#### [Supplied data]
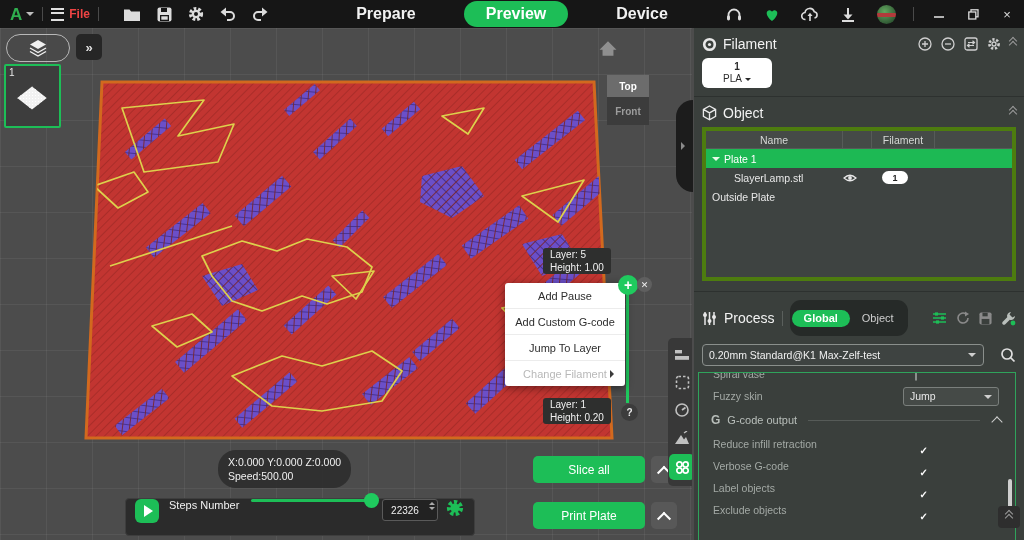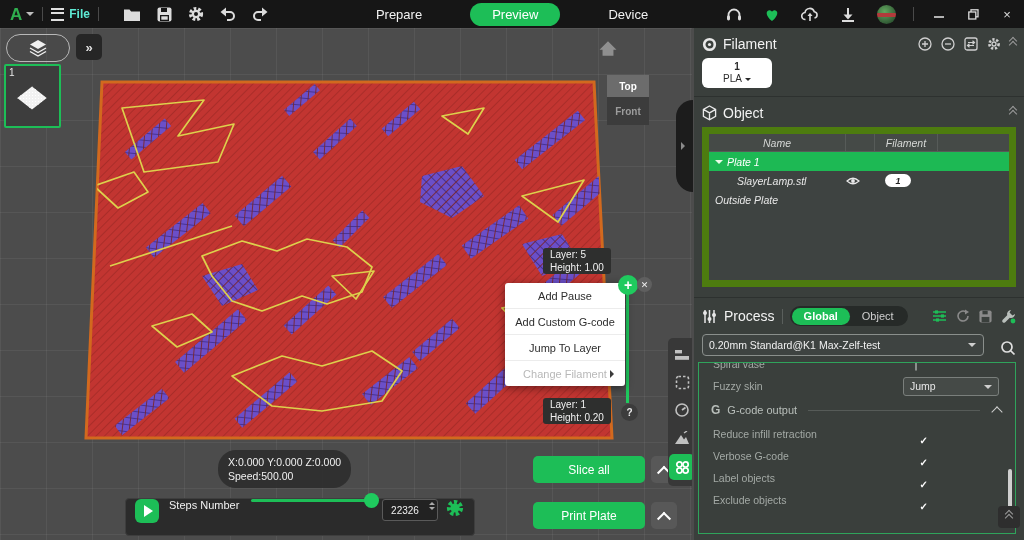--- a/index.html
+++ b/index.html
@@ -17,7 +17,7 @@
   .tb-sep{width:1px;height:14px;background:#4a4a4a;margin:0 8px;}
   .hamburger{width:13px;height:9px;border-top:2px solid #e0e0e0;border-bottom:2px solid #e0e0e0;position:relative;margin-right:5px;}
   .hamburger::after{content:"";position:absolute;left:0;top:2.5px;width:13px;height:2px;background:#e0e0e0;}
-  .file-label{font-size:12px;font-weight:bold;color:#5eead4;}
+  .file-label{font-size:12px;font-weight:bold;color:#ef4444;}
   .tb-icon{margin-left:16px;cursor:pointer;}
   .tabs{position:absolute;left:0;top:0;width:100%;height:28px;display:flex;align-items:center;justify-content:center;gap:38px;pointer-events:none;}
   .tab{font-size:13px;font-weight:normal;color:#f2f2f2;pointer-events:auto;padding:4px 10px;}

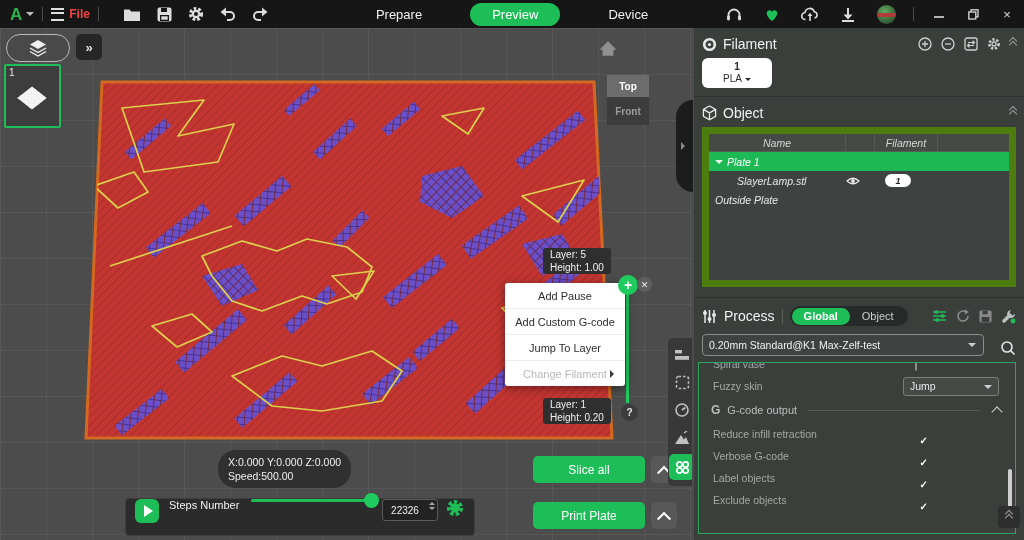--- a/index.html
+++ b/index.html
@@ -20,7 +20,7 @@
   .file-label{font-size:12px;font-weight:bold;color:#ef4444;}
   .tb-icon{margin-left:16px;cursor:pointer;}
   .tabs{position:absolute;left:0;top:0;width:100%;height:28px;display:flex;align-items:center;justify-content:center;gap:38px;pointer-events:none;}
-  .tab{font-size:13px;font-weight:normal;color:#f2f2f2;pointer-events:auto;padding:4px 10px;}
+  .tab{font-size:16px;font-weight:bold;color:#f2f2f2;pointer-events:auto;padding:4px 10px;}
   .tab.active{background:#1dbe57;color:#fff;border-radius:14px;padding:4px 22px;}
   .tb-right{position:absolute;right:0;top:0;height:28px;display:flex;align-items:center;gap:0;}
   .tb-right .tb-icon{margin:0 0 0 0;width:38px;display:flex;justify-content:center;}

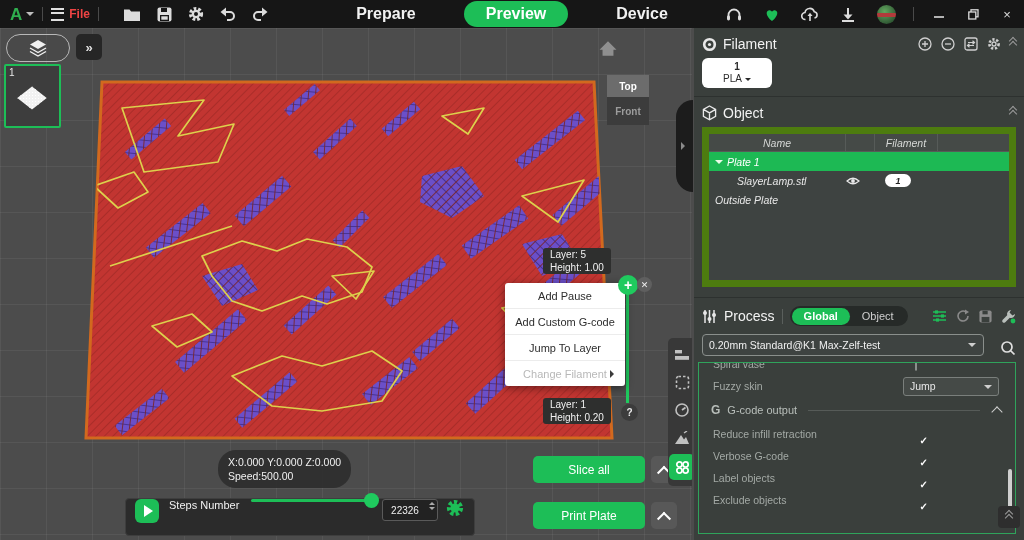--- a/index.html
+++ b/index.html
@@ -117,7 +117,7 @@
   .fil-mat::after{content:"";width:0;height:0;border:3.5px solid transparent;border-top-color:#2a2a2a;margin-top:3px;}
   .sec-divider{height:1px;background:#2d312f;margin:0;}
 
-  .obj-table{margin:2px 8px 10px 8px;border:7px solid #4d7c0f;height:146px;background:#3e4341;font-style:italic;}
+  .obj-table{margin:2px 8px 10px 8px;border:4px solid #4d7c0f;height:146px;background:#3e4341;}
   .obj-head{display:flex;height:17px;background:#454a47;border-bottom:1px solid #565b58;color:#d6d8d6;font-size:10.5px;}
   .obj-head .c1{width:136px;display:flex;align-items:center;justify-content:center;border-right:1px solid #565b58;}
   .obj-head .c2{width:28px;border-right:1px solid #565b58;}

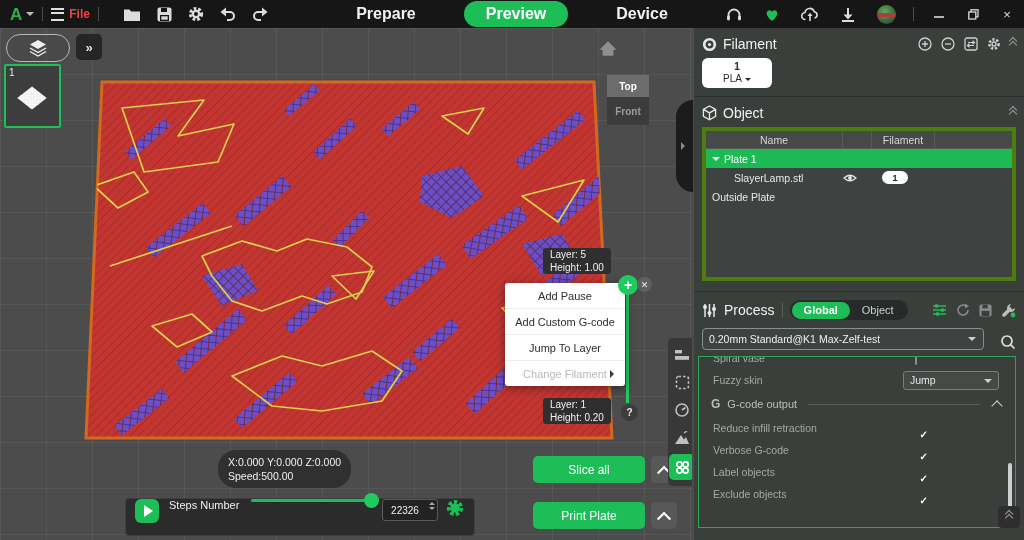--- a/index.html
+++ b/index.html
@@ -134,7 +134,7 @@
 
   .proc-header{display:flex;align-items:center;gap:7px;padding:8px 8px 4px 8px;}
   .proc-sep{width:1px;height:15px;background:#5a5f5c;}
-  .scope-toggle{display:flex;background:#262a28;border-radius:11px;height:20px;align-items:center;padding:0 2px;}
+  .scope-toggle{display:flex;background:#262a28;border-radius:11px;height:20px;align-items:center;padding:8px 2px;}
   .scope{padding:0 12px;font-size:11px;color:#cfcfcf;height:17px;display:flex;align-items:center;border-radius:9px;}
   .scope.active{background:#1dbe57;color:#fff;font-weight:bold;}
   .preset-row{display:flex;align-items:flex-end;gap:16px;margin:4px 8px 6px 8px;}

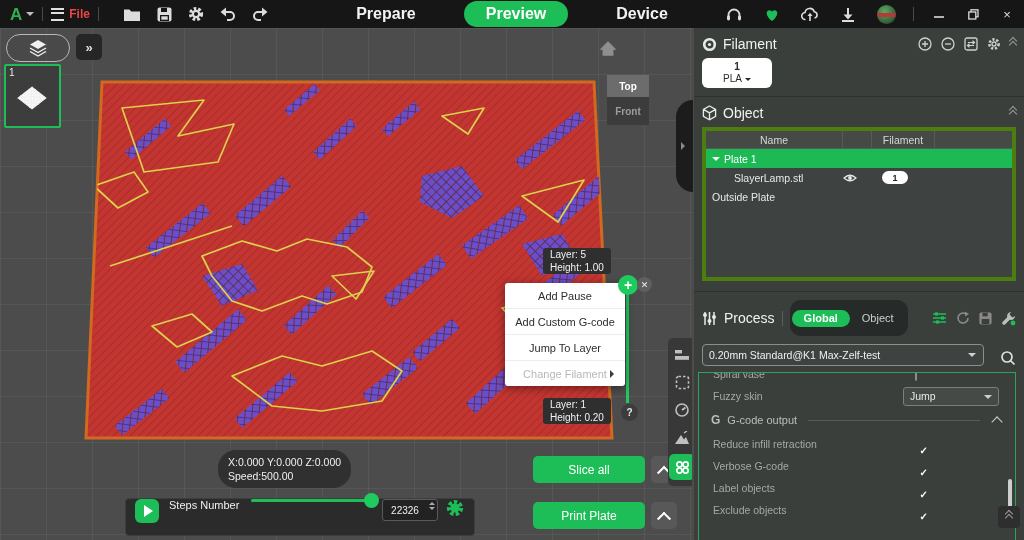--- a/index.html
+++ b/index.html
@@ -137,7 +137,7 @@
   .scope-toggle{display:flex;background:#262a28;border-radius:11px;height:20px;align-items:center;padding:8px 2px;}
   .scope{padding:0 12px;font-size:11px;color:#cfcfcf;height:17px;display:flex;align-items:center;border-radius:9px;}
   .scope.active{background:#1dbe57;color:#fff;font-weight:bold;}
-  .preset-row{display:flex;align-items:flex-end;gap:16px;margin:4px 8px 6px 8px;}
+  .preset-row{display:flex;align-items:center;gap:16px;margin:4px 8px 6px 8px;}
   .preset-select{flex:1;height:20px;border:1px solid #8a8f8c;border-radius:4px;display:flex;align-items:center;
      color:#f0f0f0;font-size:10.5px;padding:0 6px;position:relative;background:#3e4341;}
   .preset-select::after{content:"";position:absolute;right:7px;top:8px;width:0;height:0;border:4px solid transparent;border-top-color:#cfcfcf;}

#### [Directions]
Before handing back the copy, remove the pictures; otherwise print the data exactly.

#### [Written response]
--- a/index.html
+++ b/index.html
@@ -17,7 +17,7 @@
   .tb-sep{width:1px;height:14px;background:#4a4a4a;margin:0 8px;}
   .hamburger{width:13px;height:9px;border-top:2px solid #e0e0e0;border-bottom:2px solid #e0e0e0;position:relative;margin-right:5px;}
   .hamburger::after{content:"";position:absolute;left:0;top:2.5px;width:13px;height:2px;background:#e0e0e0;}
-  .file-label{font-size:12px;font-weight:bold;color:#5eead4;}
+  .file-label{font-size:12px;font-weight:bold;color:#ef4444;}
   .tb-icon{margin-left:16px;cursor:pointer;}
   .tabs{position:absolute;left:0;top:0;width:100%;height:28px;display:flex;align-items:center;justify-content:center;gap:38px;pointer-events:none;}
   .tab{font-size:13px;font-weight:normal;color:#f2f2f2;pointer-events:auto;padding:4px 10px;}

--- a/index.html
+++ b/index.html
@@ -20,7 +20,7 @@
   .file-label{font-size:12px;font-weight:bold;color:#ef4444;}
   .tb-icon{margin-left:16px;cursor:pointer;}
   .tabs{position:absolute;left:0;top:0;width:100%;height:28px;display:flex;align-items:center;justify-content:center;gap:38px;pointer-events:none;}
-  .tab{font-size:13px;font-weight:normal;color:#f2f2f2;pointer-events:auto;padding:4px 10px;}
+  .tab{font-size:16px;font-weight:bold;color:#f2f2f2;pointer-events:auto;padding:4px 10px;}
   .tab.active{background:#1dbe57;color:#fff;border-radius:14px;padding:4px 22px;}
   .tb-right{position:absolute;right:0;top:0;height:28px;display:flex;align-items:center;gap:0;}
   .tb-right .tb-icon{margin:0 0 0 0;width:38px;display:flex;justify-content:center;}

--- a/index.html
+++ b/index.html
@@ -117,7 +117,7 @@
   .fil-mat::after{content:"";width:0;height:0;border:3.5px solid transparent;border-top-color:#2a2a2a;margin-top:3px;}
   .sec-divider{height:1px;background:#2d312f;margin:0;}
 
-  .obj-table{margin:2px 8px 10px 8px;border:7px solid #4d7c0f;height:146px;background:#3e4341;font-style:italic;}
+  .obj-table{margin:2px 8px 10px 8px;border:4px solid #4d7c0f;height:146px;background:#3e4341;}
   .obj-head{display:flex;height:17px;background:#454a47;border-bottom:1px solid #565b58;color:#d6d8d6;font-size:10.5px;}
   .obj-head .c1{width:136px;display:flex;align-items:center;justify-content:center;border-right:1px solid #565b58;}
   .obj-head .c2{width:28px;border-right:1px solid #565b58;}

--- a/index.html
+++ b/index.html
@@ -134,7 +134,7 @@
 
   .proc-header{display:flex;align-items:center;gap:7px;padding:8px 8px 4px 8px;}
   .proc-sep{width:1px;height:15px;background:#5a5f5c;}
-  .scope-toggle{display:flex;background:#262a28;border-radius:11px;height:20px;align-items:center;padding:0 2px;}
+  .scope-toggle{display:flex;background:#262a28;border-radius:11px;height:20px;align-items:center;padding:8px 2px;}
   .scope{padding:0 12px;font-size:11px;color:#cfcfcf;height:17px;display:flex;align-items:center;border-radius:9px;}
   .scope.active{background:#1dbe57;color:#fff;font-weight:bold;}
   .preset-row{display:flex;align-items:flex-end;gap:16px;margin:4px 8px 6px 8px;}

--- a/index.html
+++ b/index.html
@@ -137,7 +137,7 @@
   .scope-toggle{display:flex;background:#262a28;border-radius:11px;height:20px;align-items:center;padding:8px 2px;}
   .scope{padding:0 12px;font-size:11px;color:#cfcfcf;height:17px;display:flex;align-items:center;border-radius:9px;}
   .scope.active{background:#1dbe57;color:#fff;font-weight:bold;}
-  .preset-row{display:flex;align-items:flex-end;gap:16px;margin:4px 8px 6px 8px;}
+  .preset-row{display:flex;align-items:center;gap:16px;margin:4px 8px 6px 8px;}
   .preset-select{flex:1;height:20px;border:1px solid #8a8f8c;border-radius:4px;display:flex;align-items:center;
      color:#f0f0f0;font-size:10.5px;padding:0 6px;position:relative;background:#3e4341;}
   .preset-select::after{content:"";position:absolute;right:7px;top:8px;width:0;height:0;border:4px solid transparent;border-top-color:#cfcfcf;}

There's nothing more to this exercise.